ICC Software Partners took an early-stage 33 per cent stake in Eontec and was also involved in the latest round of funding, which includes investment by Mr Denis O'Brien, private clients of Davy Stockbrokers and New York based investment bank Allen & Company. Between them they now share an estimated 8 per cent stake.

Three per cent of Eontec's equity has been set aside for a share option pool for the company's 140 employees based largely in Dublin, but also in offices in India, the US and the UK.

It says it is the first company to develop a range of Java-based products for the banking industry. Its BankFrame technology comprises more than 200 processes, and provides a basic component infrastructure for banking software developers, which allow banks to operate new processes across a range of differing IT systems and channels.

Mr Callan says: "The entire banking component software market is just beginning to open up. Software used to be assembled by writing large programmes, now it operates more like lego with different bits of software layering on to build new systems. This is a market that is only starting to develop."

Mr Callan says he was spurred to set up an indigenous software company after completing the Irish government management graduate training programme in Washington in 1987. Afterwards he worked in a number of UK and Irish banking roles culminating in the entire installation project of ACC bank's high street retail banking systems in 1991.

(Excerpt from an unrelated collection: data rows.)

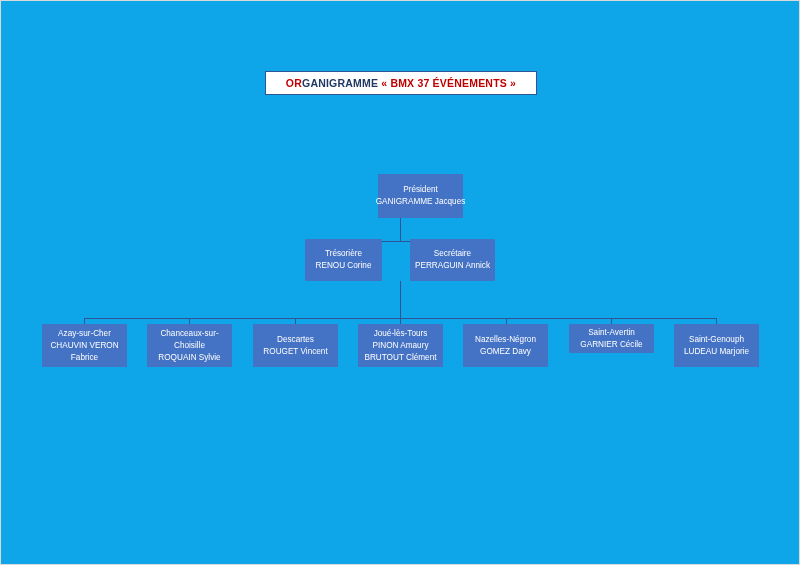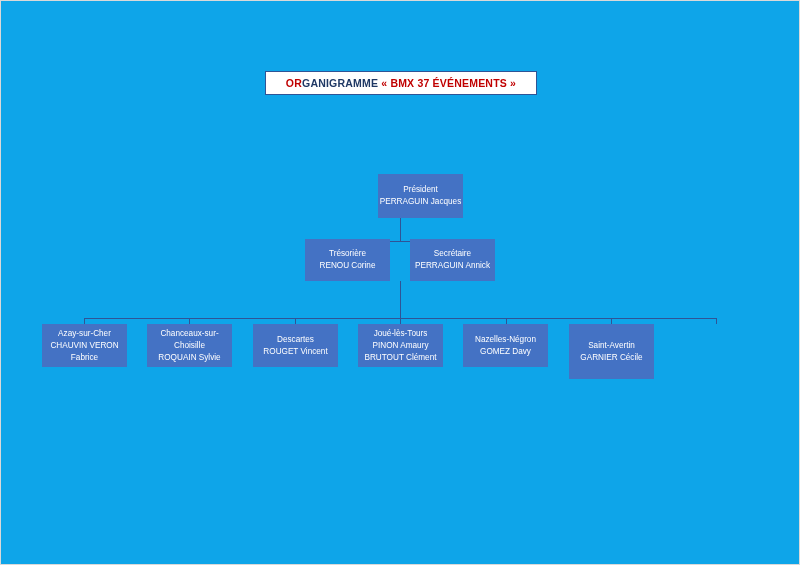"PERRAGUIN Jacques" span.line { text: PERRAGUIN -> GANIGRAMME }
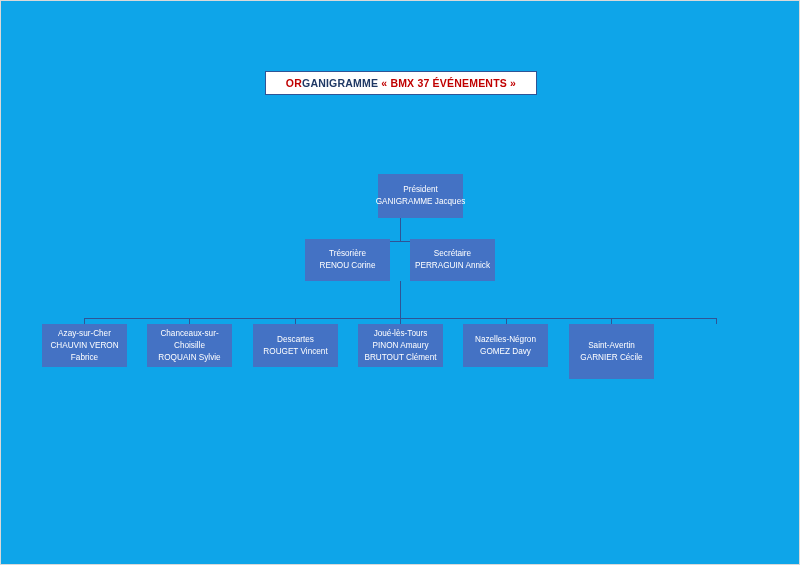"Trésorière" div.node { width: 85px -> 77px }
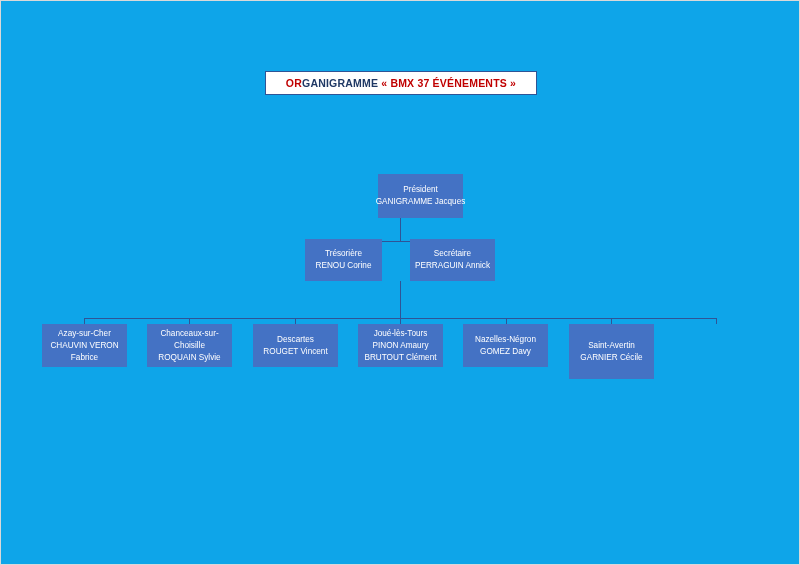"Saint-Avertin" div.node { height: 55px -> 29px }
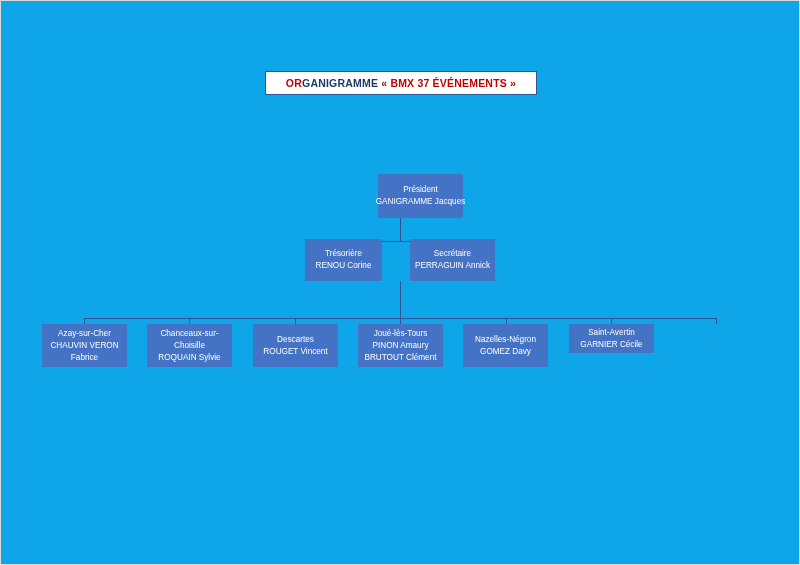"Saint-Genouph" div.node { html: none -> <div> <span>Saint-Genouph</span> <span>LUDEAU Marjorie</span> </div> }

All of Eontec's product components are designed in Dublin, and shipped to Delhi in India for development. Mr Callan envisages Eontec will gradually open a number of product development centres worldwide. "The idea from the outset has been to take the company global and follow the example of Irish companies like Iona Technologies and Baltimore."

Eontec's revenue model is based on software licensing, similar to that of enterprise software giant, SAP. The products are installed among Eontec customers through systems integration companies like Andersen Consulting, Cap Gemini and Perot Systems.

Because the company is still at an early stage, services account for roughly half of its activity, but Mr Callan says over time he sees Eontec being primarily product focused.